Figure 4.6 shows what happens in such a situation.
None of those pinned objects can be relocated. This means the compaction
process can't be effectively implemented. When there are several such pinned
objects, the heap is severely fragmented, resulting in slower and less efficient
memory allocation for new objects. This is the case because the GC has to try
that much harder to find a block that's large enough to fit the requested
object. Sometimes, although the total free space is bigger than the requested
memory, the fact that there is no single continuous block of memory large enough
to hold that object results in an unnecessary garbage-collection cycle or a
memory exception. Obviously, this isn't an efficient scenario, and it's why you
have to be extremely cautious when you use pinning pointers.

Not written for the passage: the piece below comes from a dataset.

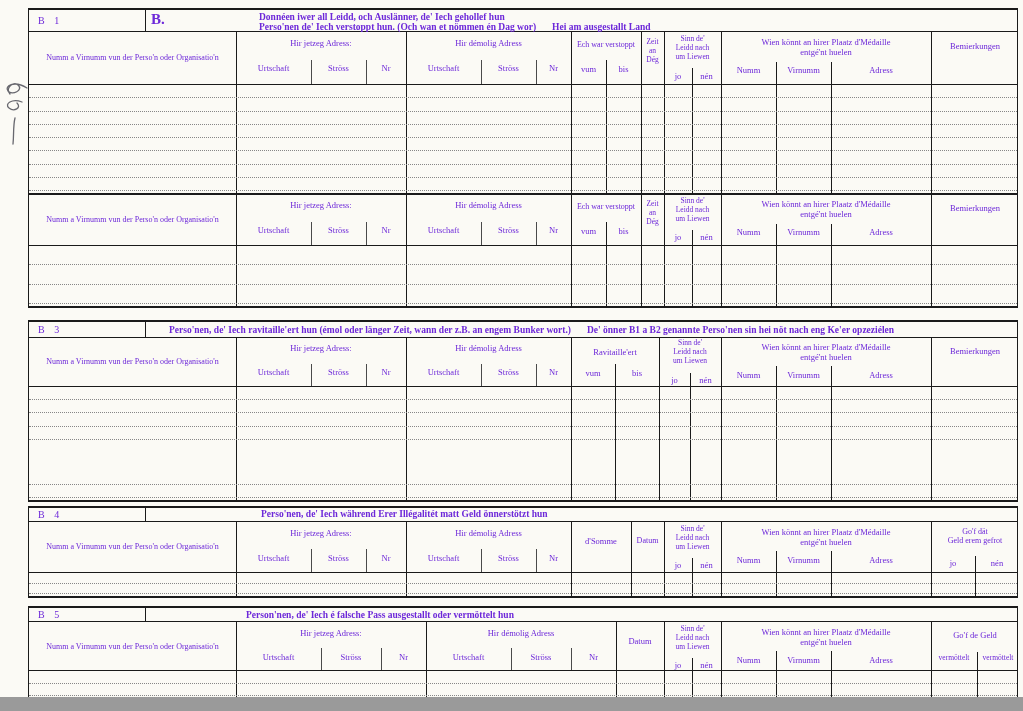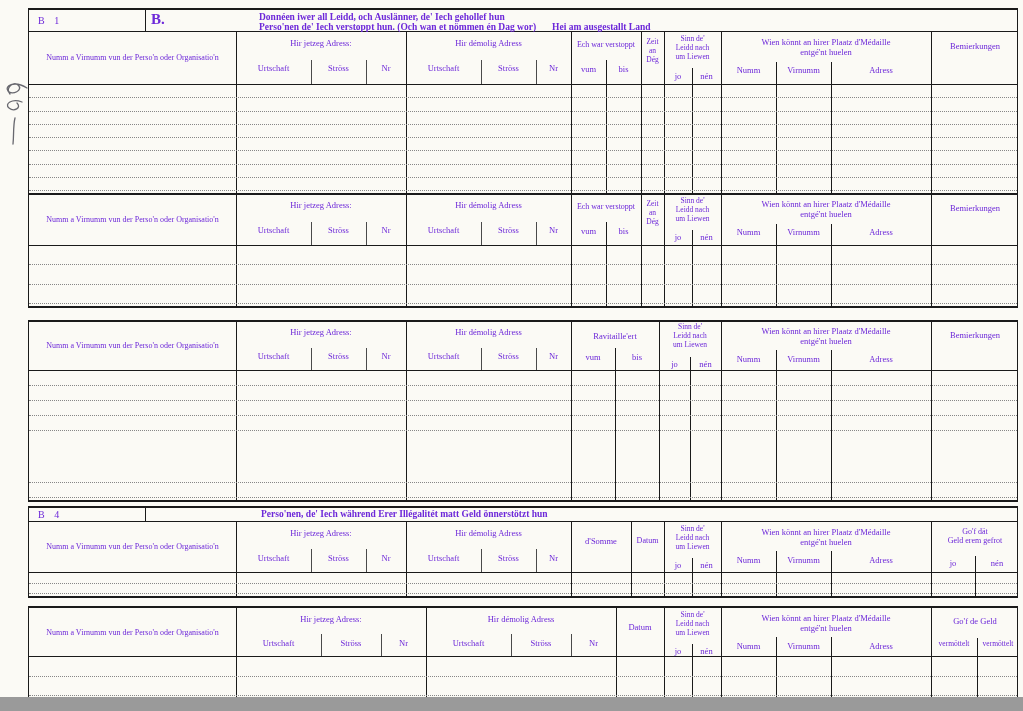"B 3" div.trow { html: none -> <div> <div>B 3</div> <div><span>Perso'nen, de' Iech ravitaille'ert hun (émol oder länger Zeit, wann der z.B. an engem Bunker wort.)</span><span>De' önner B1 a B2 genannte Perso'nen sin hei nöt nach eng Ke'er opzeziélen</span></div> </div> }
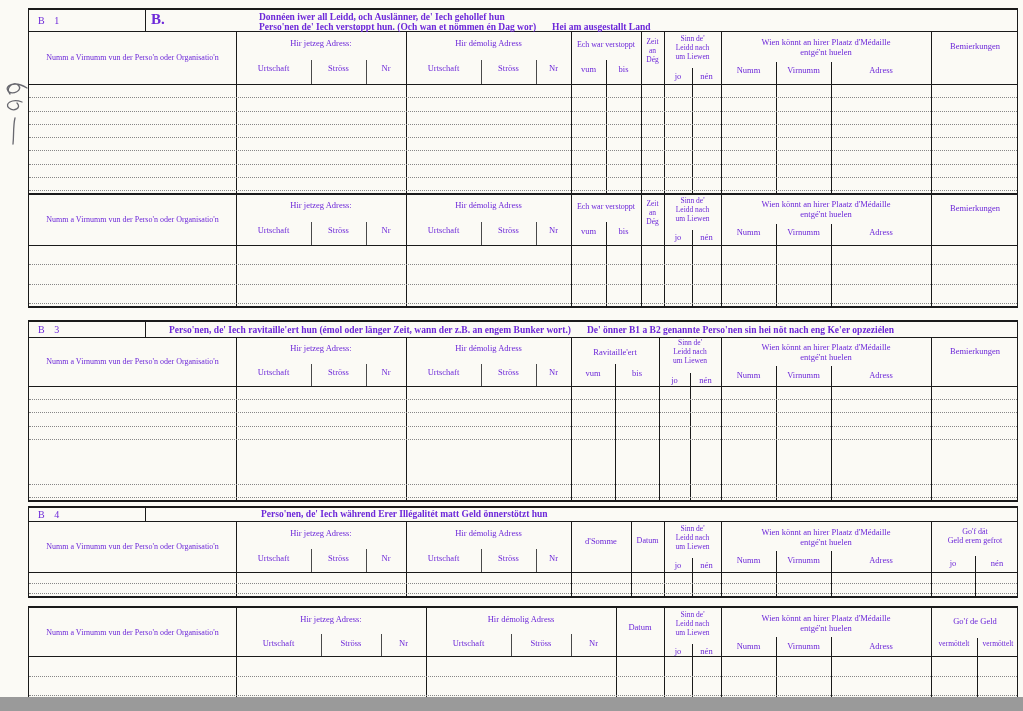"B 5" div.trow { html: none -> <div> <div>B 5</div> <div>Person'nen, de' Iech é falsche Pass ausgestallt oder vermöttelt hun</div> </div> }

Recommendations for using pinning pointers
Now that you've seen where pinning pointers can be handy and where they can
be a little dodgy, I'm going to give you some general tips on effectively using
pinning pointers.
Unless you absolutely have to, don't use a pinning pointer! Whenever you
think you need to use a pinning pointer, see if an interior pointer or a
tracking reference may be a better option. If an interior pointer is
acceptable as an alternative, chances are good that this is an improper
place for using a pinning pointer.
If you need to pin multiple objects, try to allocate those objects
together so that they're in an adjacent area in the CLR heap. That way, when
you pin them, those pinned objects will be in a contiguous area of the heap.
This reduces fragmentation compared to their being spread around the heap.
When making a call into native code, check to see if the CLR marshalling
layer (or the target native code) does any pinning for you. If it does, you
don't need to pin your object before passing it, because you'd be writing
unnecessary (though harmless) code by adding an extra pinning pointer to the
pinned object (which doesn't do anything to the pinned state of the object).
Newly allocated objects are put into Generation-0 of the CLR heap. You
know that garbage-collection cycles happen most frequently in the
Generation-0 heap. Consequently, you should try to avoid pinning recently
allocated objects; chances are that a garbage-collection cycle will occur
while the object is still pinned.
Reduce the lifetime of a pinning pointer. The longer it stays in scope,
the longer the object it points to remains pinned and the greater the
chances of heap fragmentation. For instance, if you need a pinning pointer
inside an if
block, declare it inside the if
block so the pinning ends when
the if
block exits.
Whenever you pass a pinning pointer to a native pointer, you have to
ensure that the native pointer is used only if the pinning pointer is still
alive. If the pinning pointer goes out of scope, the object becomes
unpinned. Now it can be moved around by the GC. Once that happens, the
native pointer is pointing to some random location on the CLR heap. I've
heard the term GC hole used to refer to such a scenario, and it can be a
tough debugging problem. Although it may sound like an unlikely contingency,
think of what may happen if a native function that accepts a native pointer
stores this pointer for later use. The caller code may have passed a pinning
pointer to this function. Once the function has returned, the pinning will
quickly stop, because the original pinning pointer won't be alive much
longer. However, the saved pointer may be used later by some other function
in the native code, which may result in some disastrous conditions (because
the location the pointer points to may contain some other object now or even
be free space). The best you can do is to know what the native code is going
to do with a pointer before you pass a pinning pointer to it. That way, if
you see that there is the risk of a GC hole, you avoid calling that function
and try to find an alternate solution.
Note that these are general guidelines and not hard rules to be blindly
followed at all times. It's good to have some basic strategies and to understand
the exact consequences of what happens when you inappropriately use pinning
pointers. Eventually, you have to evaluate your coding scenario and use your
judgment to decide on the best course.